Felipe Fonseca, fundador da consultoria educacional Daqui pra Fora, também nota a tendência. "Tivemos poucos casos de desistências, motivados pela questão do dólar, que agora está mais alto do que na época em que os candidatos escolheram as universidades. O nível de interesse em estudar fora tem crescido muito. Há vários outros motivos de interesse, que são maiores que os desafios."
São estudantes que não estão dispostos a esperar a normalização das atividades e se dispõem a viajar, mesmo para estudar online lá fora. "Uma aluna comentou que o modo remoto já seria uma forma de assistir às aulas e manter o contato com as pessoas. Os jovens sabem que não vai ser o ideal, mas pelo menos vai ser algo", conta Fonseca.
Entre as razões que fazem com que muitos estudantes aceitem iniciar os cursos no formato remoto em vez de adiar a mudança para o exterior está a frustração com a situação do ensino no Brasil.

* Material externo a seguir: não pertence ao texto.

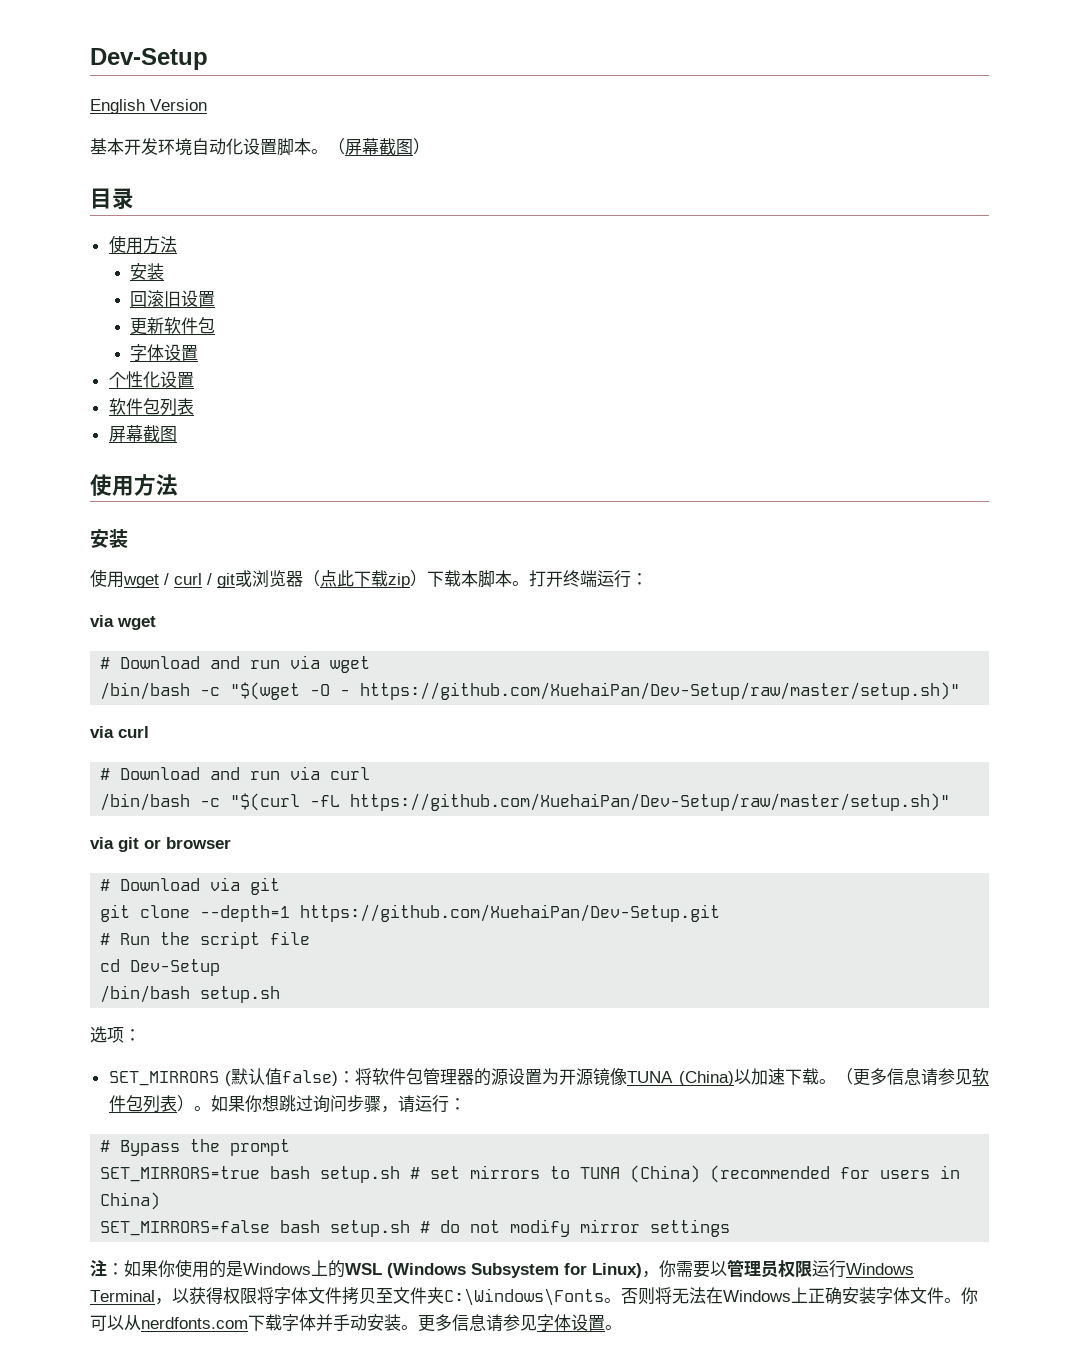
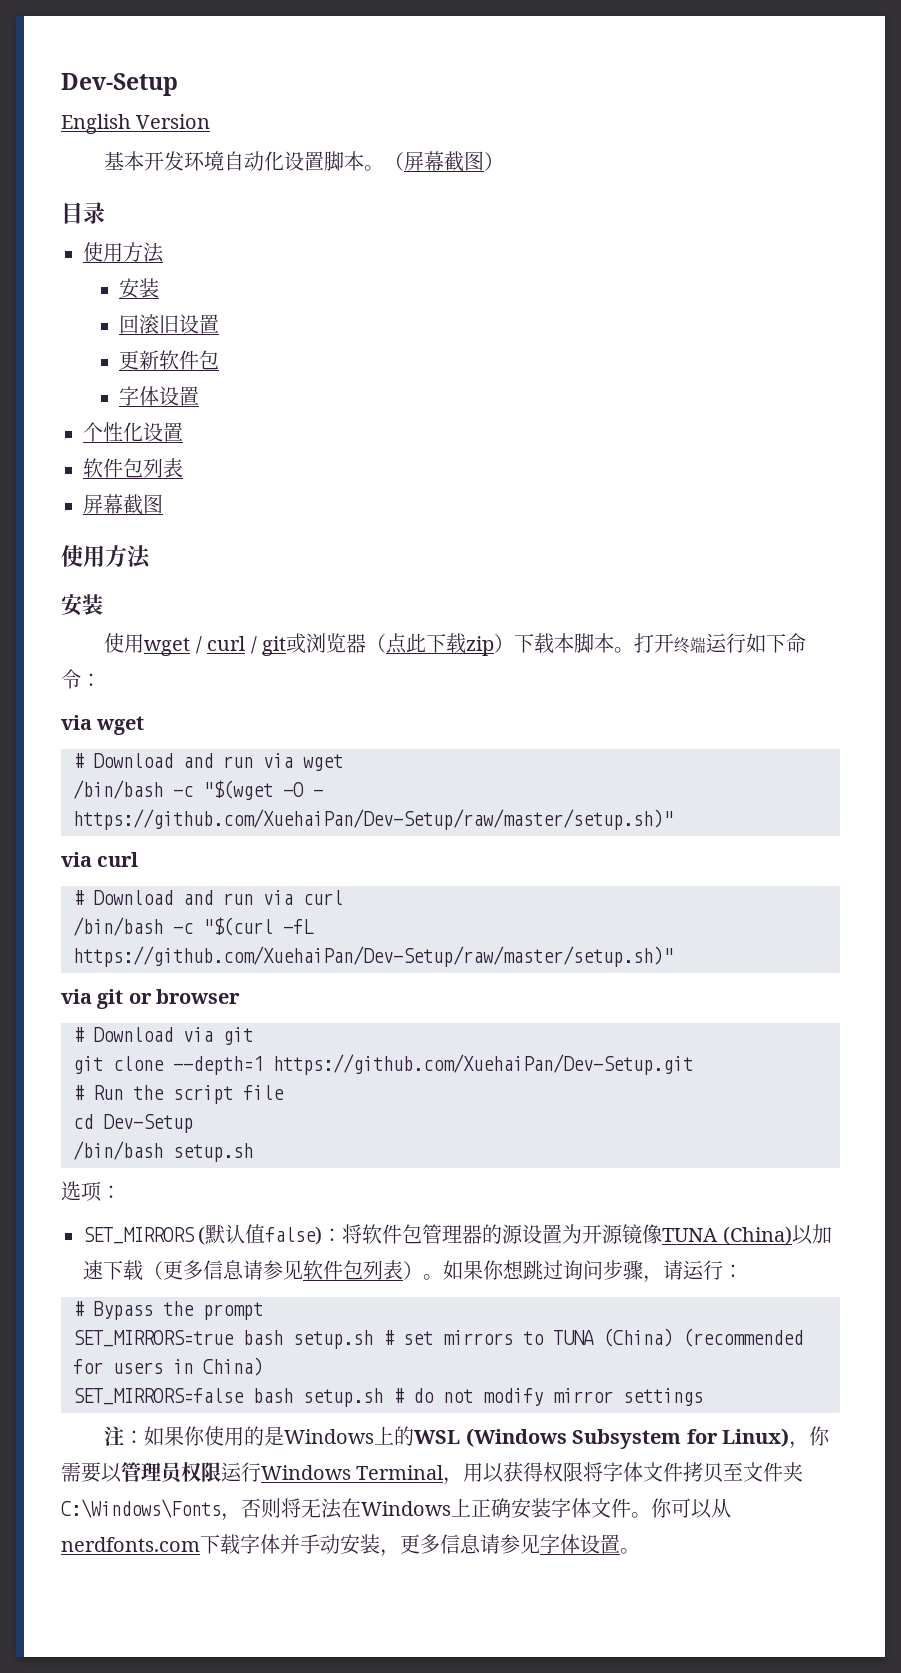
- 打开终端运行：
+ 打开终端运行如下命令：
- SET_MIRRORS (默认值false)：将软件包管理器的源设置为开源镜像TUNA (China)以加速下载。（更多信息请参见软件包列表）。
+ SET_MIRRORS (默认值false)：将软件包管理器的源设置为开源镜像TUNA (China)以加速下载（更多信息请参见软件包列表）。
- 注：如果你使用的是Windows上的WSL (Windows Subsystem for Linux)，你需要以管理员权限运行Windows Terminal，以获得权限将字体文件拷贝至文件夹C:\Windows\Fonts。否则将无法在Windows上正确安装字体文件。
+ 注：如果你使用的是Windows上的WSL (Windows Subsystem for Linux)，你需要以管理员权限运行Windows Terminal，用以获得权限将字体文件拷贝至文件夹C:\Windows\Fonts，否则将无法在Windows上正确安装字体文件。
- 你可以从nerdfonts.com下载字体并手动安装。更多信息请参见字体设置。
+ 你可以从nerdfonts.com下载字体并手动安装，更多信息请参见字体设置。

O problema é percebido de maneira mais incisiva por interessados em cursos superiores e de pós-graduação, que se preocupam com a diminuição dos incentivos e insumos à atividade de pesquisa no País.
Provas
Neste ano, com a pandemia, as instituições de ensino internacionais também modificaram seus processos seletivos, o que pode facilitar um pouco o processo para quem deseja estudar fora. Exames presenciais requisitados como o SAT e ACT, equivalentes ao Enem brasileiro, foram cancelados por questões de segurança sanitária.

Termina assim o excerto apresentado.